When drift is detected, the system should flag the affected agent for review rather than allowing it to continue producing outputs of declining quality.

Integration patterns

AI agents in regulated environments must connect to existing enterprise systems without creating new compliance gaps.

API-based integration

The standard approach for systems with modern APIs. The agent accesses source systems through authenticated API calls, with each request logged in the audit trail. OAuth 2.0 or certificate-based authentication ensures agent access is traceable and revocable.

Common integrations include document management systems (SharePoint, NetDocuments), CRM platforms (Salesforce), core insurance platforms, and email systems (Microsoft Graph API for Outlook).

Browser-based computer control

For legacy systems without APIs (and regulated industries have many), agents can interact through browser-based automation. The agent controls a browser session, navigating web interfaces, reading screen content, and performing actions as a human would.

This requires additional governance: the browser session must be recorded, actions must be logged at a granular level, and the agent must operate within defined boundaries to prevent unintended interactions.

Data ingestion pipelines

Document-heavy processes require structured ingestion: receiving documents from multiple sources (email, portals, file shares), classifying them, extracting relevant data, and passing structured outputs to downstream agents or systems.

The pipeline must handle format diversity (PDF, DOCX, XLSX, scanned images, emails with attachments) and maintain provenance. Every extracted data point must trace back to its source document and location within that document.

Implementation approach

Deploying AI agents in regulated industries works when scoped tightly and delivered iteratively. The pattern that fails is the eighteen-month transformation programme that tries to automate everything at once.

Phase 1: Assessment (weeks 1-2)

Identify the specific processes where AI agents can deliver measurable value. Assess the data environment, regulatory constraints, and integration requirements. Produce a prioritised roadmap based on impact and feasibility.

Phase 2: First agent (weeks 3-6)

Build, test, and deploy a single agent against a real process with real data. This phase establishes the infrastructure: cloud environment, governance controls, audit logging, and human review workflows.

The goal is not a proof of concept. It is a production system processing real work under real governance. If the agent cannot satisfy compliance requirements, the issues surface now rather than after twelve months of development.

Phase 3: Expand (months 2-6)

With the platform and governance layer in place, subsequent agents are faster to deploy. Each new agent reuses the existing infrastructure, audit framework, and approval workflows. The organisation builds internal capability to configure and manage agents, reducing dependency on the implementation partner.

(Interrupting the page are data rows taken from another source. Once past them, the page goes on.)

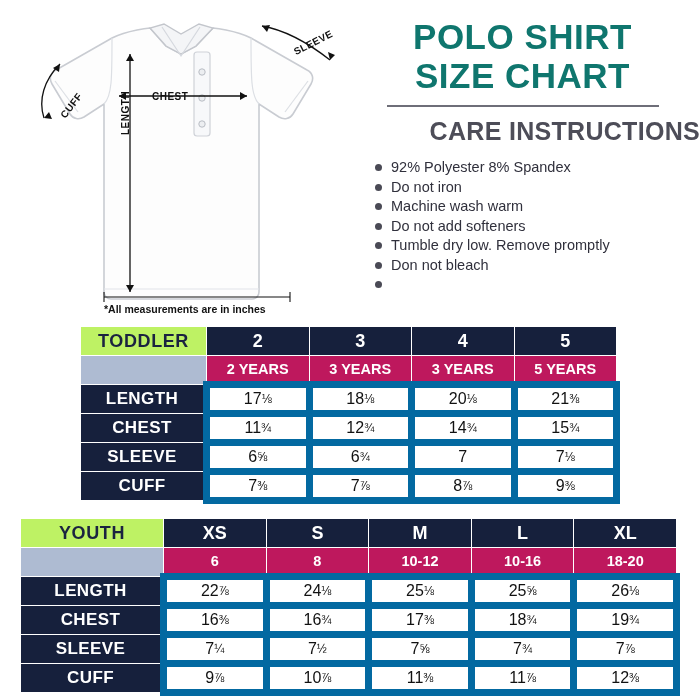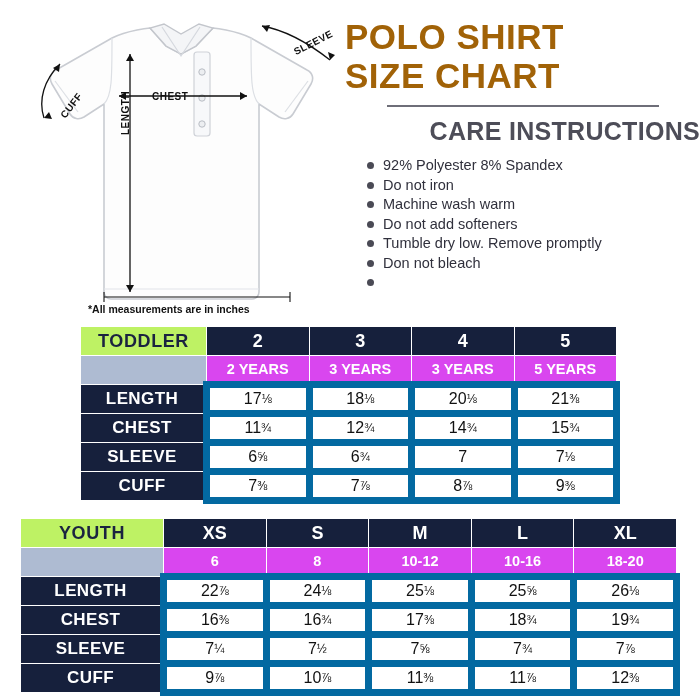"POLO SHIRT" .title { color: #a16207 -> #0f766e; text-align: left -> center }
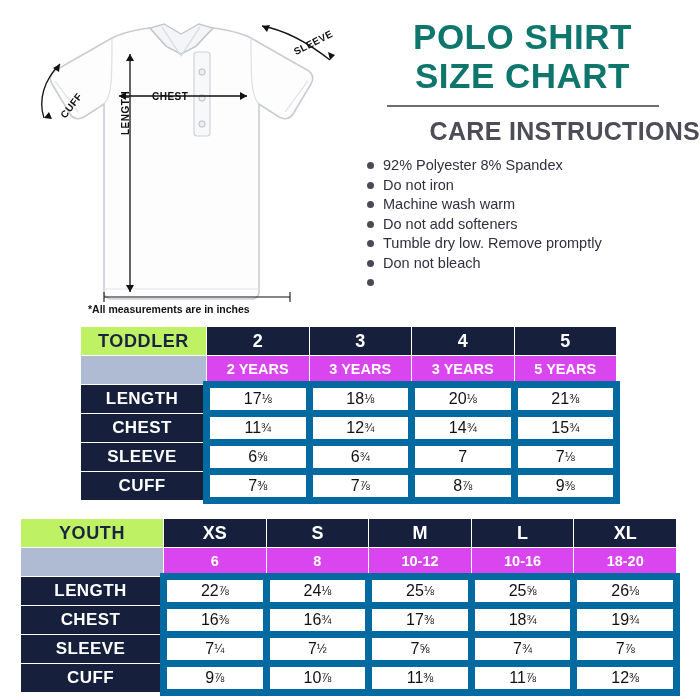"92% Polyester 8% Spandex" .care-list { margin: 4px -> 12px }
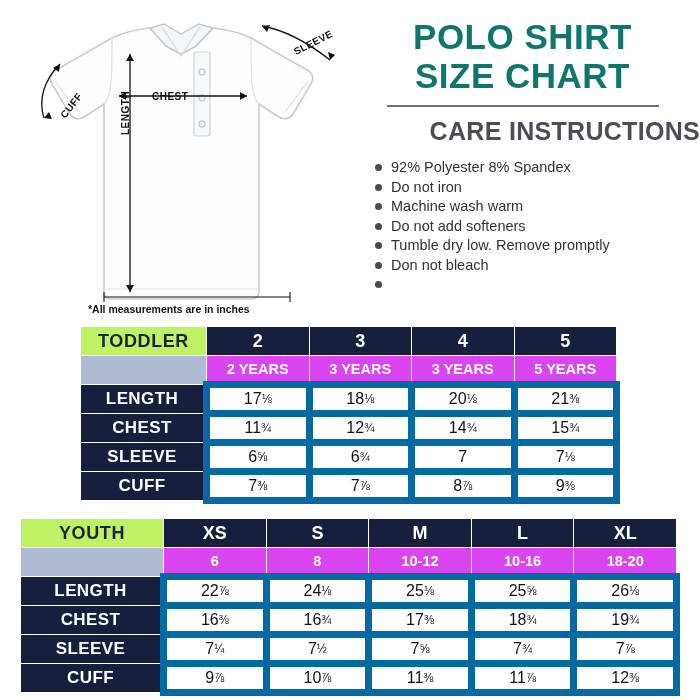"*All measurements are in inches" .measure-note { left: 88px -> 104px }
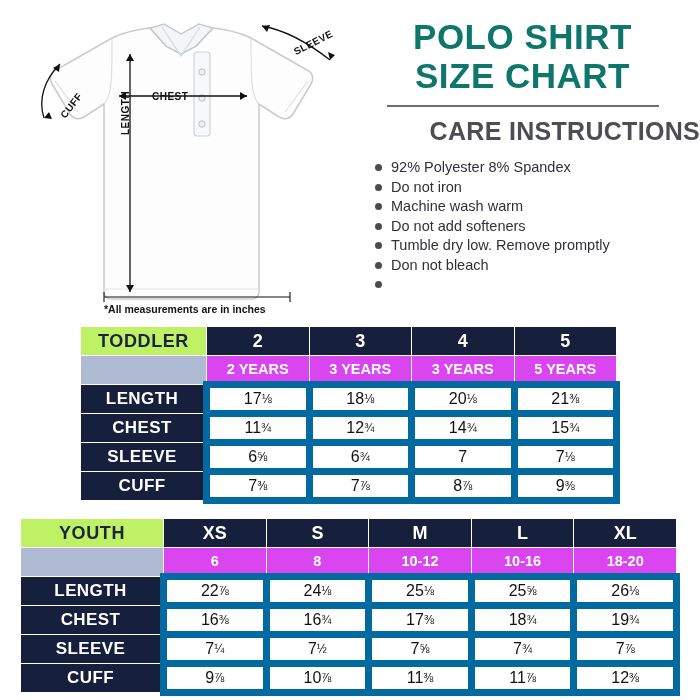"2 YEARS" .sz-sub { background: #d946ef -> #be185d }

Phase 4: Operate (ongoing)

Ongoing operation covers model updates, drift monitoring, new agent development, and periodic regulatory review. The governance framework evolves as regulations change and the organisation’s use of AI agents matures.

Evaluating an AI agent platform

When assessing platforms for regulated AI agent deployment, these capabilities matter:

Capability	Why it matters
Private deployment	Data sovereignty and regulatory compliance require infrastructure you control
Immutable audit trails	Regulators require evidence of every AI decision and its reasoning
Configurable human oversight	Different processes need different levels of human involvement
Model agnosticism	Avoid vendor lock-in; use the best model for each task
Role-based access control	Accountability requires traceable permissions aligned to governance structures
Explainable outputs	Regulators, clients, and affected individuals need comprehensible explanations
Integration framework	Agents must connect to existing systems without creating new data leakage risks
Export capability	If you change platforms, you must retain your data, configurations, and audit history

Platforms that treat these as premium add-ons rather than core architecture are not built for regulated environments.